=== Begin Enclosure ===

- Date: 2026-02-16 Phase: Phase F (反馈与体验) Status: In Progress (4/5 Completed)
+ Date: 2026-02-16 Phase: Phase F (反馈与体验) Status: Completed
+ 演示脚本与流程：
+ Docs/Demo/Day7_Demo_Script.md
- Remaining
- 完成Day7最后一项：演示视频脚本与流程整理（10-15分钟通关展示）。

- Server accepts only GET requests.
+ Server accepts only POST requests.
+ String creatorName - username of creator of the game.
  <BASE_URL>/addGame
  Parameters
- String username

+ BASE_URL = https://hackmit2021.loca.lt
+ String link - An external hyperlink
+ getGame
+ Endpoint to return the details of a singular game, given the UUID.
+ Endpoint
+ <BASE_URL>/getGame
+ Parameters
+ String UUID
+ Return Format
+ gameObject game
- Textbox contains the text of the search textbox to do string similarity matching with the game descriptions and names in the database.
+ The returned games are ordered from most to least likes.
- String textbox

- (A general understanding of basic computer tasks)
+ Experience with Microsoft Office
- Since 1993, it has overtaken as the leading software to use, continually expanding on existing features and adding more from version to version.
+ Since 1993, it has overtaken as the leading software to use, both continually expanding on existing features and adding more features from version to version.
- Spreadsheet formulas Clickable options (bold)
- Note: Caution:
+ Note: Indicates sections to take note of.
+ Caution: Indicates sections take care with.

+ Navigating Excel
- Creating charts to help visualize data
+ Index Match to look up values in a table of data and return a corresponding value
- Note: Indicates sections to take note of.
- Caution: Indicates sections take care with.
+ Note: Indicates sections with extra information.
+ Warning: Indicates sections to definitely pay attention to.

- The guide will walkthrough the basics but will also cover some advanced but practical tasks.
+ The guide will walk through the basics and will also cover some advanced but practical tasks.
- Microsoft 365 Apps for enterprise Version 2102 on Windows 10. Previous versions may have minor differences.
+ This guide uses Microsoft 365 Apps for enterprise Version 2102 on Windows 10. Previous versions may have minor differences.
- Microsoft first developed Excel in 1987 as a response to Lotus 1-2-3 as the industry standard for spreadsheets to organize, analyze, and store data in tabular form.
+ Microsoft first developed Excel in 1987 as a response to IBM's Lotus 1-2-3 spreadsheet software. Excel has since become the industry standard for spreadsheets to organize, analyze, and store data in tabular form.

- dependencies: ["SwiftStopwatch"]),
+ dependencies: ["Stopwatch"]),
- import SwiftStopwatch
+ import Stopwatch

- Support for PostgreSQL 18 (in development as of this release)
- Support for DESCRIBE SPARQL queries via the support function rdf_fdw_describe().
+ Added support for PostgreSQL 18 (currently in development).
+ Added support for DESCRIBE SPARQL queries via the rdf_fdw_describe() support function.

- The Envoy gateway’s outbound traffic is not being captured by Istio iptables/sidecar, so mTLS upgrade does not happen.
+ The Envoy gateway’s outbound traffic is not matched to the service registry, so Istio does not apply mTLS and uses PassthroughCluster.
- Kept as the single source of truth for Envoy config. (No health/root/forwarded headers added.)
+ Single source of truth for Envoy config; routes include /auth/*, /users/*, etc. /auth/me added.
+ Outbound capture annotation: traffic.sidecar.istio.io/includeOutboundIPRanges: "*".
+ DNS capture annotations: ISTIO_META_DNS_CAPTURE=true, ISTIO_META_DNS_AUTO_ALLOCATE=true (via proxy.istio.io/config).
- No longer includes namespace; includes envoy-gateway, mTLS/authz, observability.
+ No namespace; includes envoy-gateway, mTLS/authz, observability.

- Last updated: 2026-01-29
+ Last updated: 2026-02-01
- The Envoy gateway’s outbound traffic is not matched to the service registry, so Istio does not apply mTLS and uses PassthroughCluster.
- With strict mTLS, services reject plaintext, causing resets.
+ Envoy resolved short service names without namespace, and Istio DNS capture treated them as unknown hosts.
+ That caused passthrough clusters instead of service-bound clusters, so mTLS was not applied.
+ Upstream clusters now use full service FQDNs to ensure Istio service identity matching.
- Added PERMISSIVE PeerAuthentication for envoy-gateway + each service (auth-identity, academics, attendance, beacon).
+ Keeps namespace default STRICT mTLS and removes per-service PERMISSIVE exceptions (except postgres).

=== End Enclosure ===

What do the lines above say from the one containing "- 完成Day7最后一项：演示视频脚本与流程整理（10-15分钟通关展示）。" down to the one containing "- Since 1993, it"? Return them exactly, both end lines included, and only them.

ANSWER TO THE PROBLEM:
- 完成Day7最后一项：演示视频脚本与流程整理（10-15分钟通关展示）。

- Server accepts only GET requests.
+ Server accepts only POST requests.
+ String creatorName - username of creator of the game.
  <BASE_URL>/addGame
  Parameters
- String username

+ BASE_URL = https://hackmit2021.loca.lt
+ String link - An external hyperlink
+ getGame
+ Endpoint to return the details of a singular game, given the UUID.
+ Endpoint
+ <BASE_URL>/getGame
+ Parameters
+ String UUID
+ Return Format
+ gameObject game
- Textbox contains the text of the search textbox to do string similarity matching with the game descriptions and names in the database.
+ The returned games are ordered from most to least likes.
- String textbox

- (A general understanding of basic computer tasks)
+ Experience with Microsoft Office
- Since 1993, it has overtaken as the leading software to use, continually expanding on existing features and adding more from version to version.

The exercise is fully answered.